The International Monetary Fund said on Monday it would include the RMB in its special drawing rights (SDR) basket of global reserve currencies, alongside the dollar, euro, sterling and yen.
Fund managers said this week that the move will have a major, if gradual, impact on portfolios – but it is of little import for index provider MSCI’s decision-making on A-shares.
Chia Chin Ping, Asia head of research at MSCI, said: “I got plenty of questions this week, asking about any impact of the RMB SDR inclusion on the MSCI index inclusion. [But] it is a totally different [issue].”
The key question for A-share inclusion in MSCI’s global equity benchmark is accessibility – whether foreign investors are able to get in and out. The main issues under consideration are distribution of cross-border investment quotas and clarification of beneficial ownership, said Chia, speaking on a panel at AsianInvestor’s institutional investment forum in Singapore this week.

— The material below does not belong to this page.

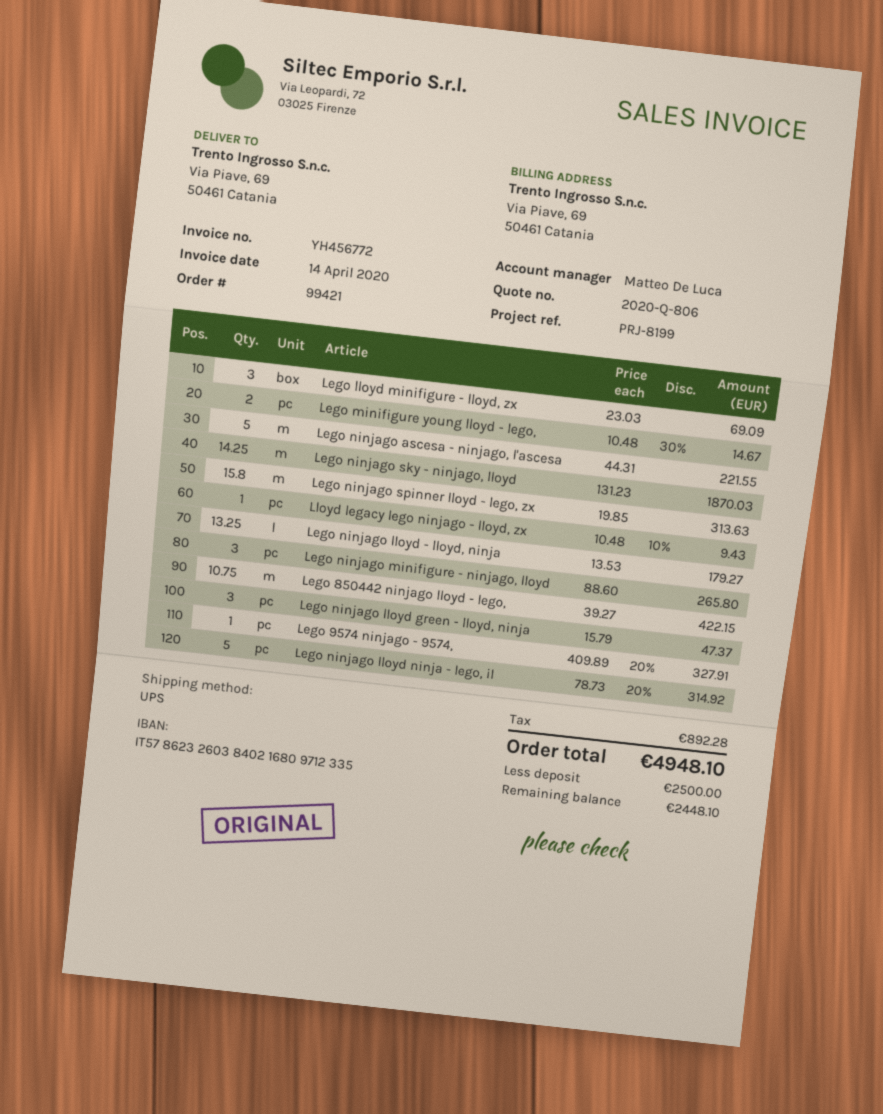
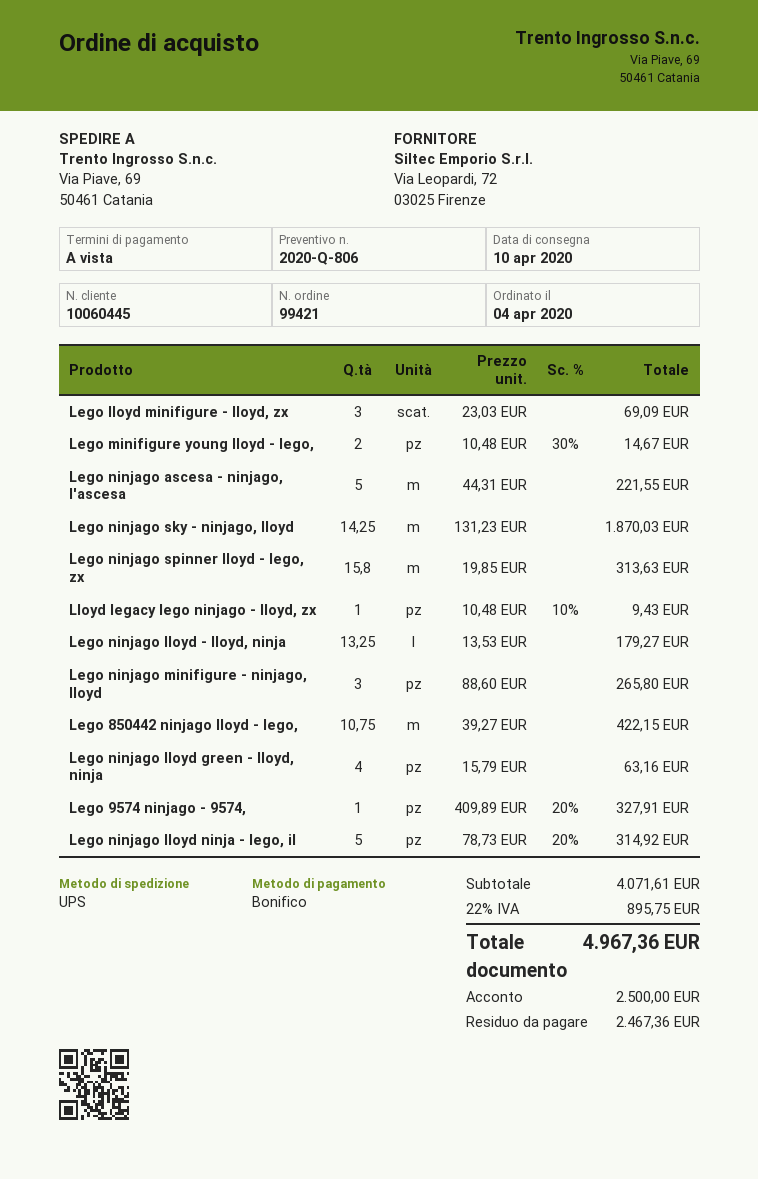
Lego ninjago lloyd green - lloyd, ninja: 3 x 15.79 = 47.37 -> 4 x 15.79 = 63.16
tax: 892.28 -> 895.75
total: 4948.10 -> 4967.36
balance: 2448.10 -> 2467.36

While resolving these two hurdles could put China’s capital market on the global stage, the inclusion of A-shares by MSCI will also require more soft reforms by the mainland, said Larry Cao, Asia-Pacific director of content at CFA Institute, who moderated the panel ‘Making Sense of China’s Economy’.
Chia noted: “It is still not that straightforward to buy A-shares; if you are a very small investor, it is not easy to get quota.” Despite there being multiple channels for accessing A-shares, he said there were still challenges in respect of accessibility.
MSCI decided not to include A-shares in its global emerging market index in its latest annual review in June, when it said it would form a working group with the Chinese securities regulator to accelerate the process. However, the market volatility and subsequent government intervention this summer could dampen global investors’ appetite for A-shares, although they do not directly affect MSCI’s thinking.
Other speakers at the forum said that the SDR inclusion would not have an immediate impact on China’s financial markets or MSCI index inclusion but agreed it gave China more credibility.
In May MSCI offered China a flexible timetable over the A-share inclusion, suggesting it may not have to wait until its annual review in June every year. The firm’s Asia head, Chris Ryan, said in June that he expected this to happen by May 2017, as reported.
Ultimately, it's all about credibility, said Leo Hu, senior portfolio manager of emerging market debt (hard currency) at NN Investment Partners, speaking on another panel. “For emerging markets, people normally do not have confidence.That’s why China wants to make sure the renminbi is a reserve currency, to establish credibility for the central bank.”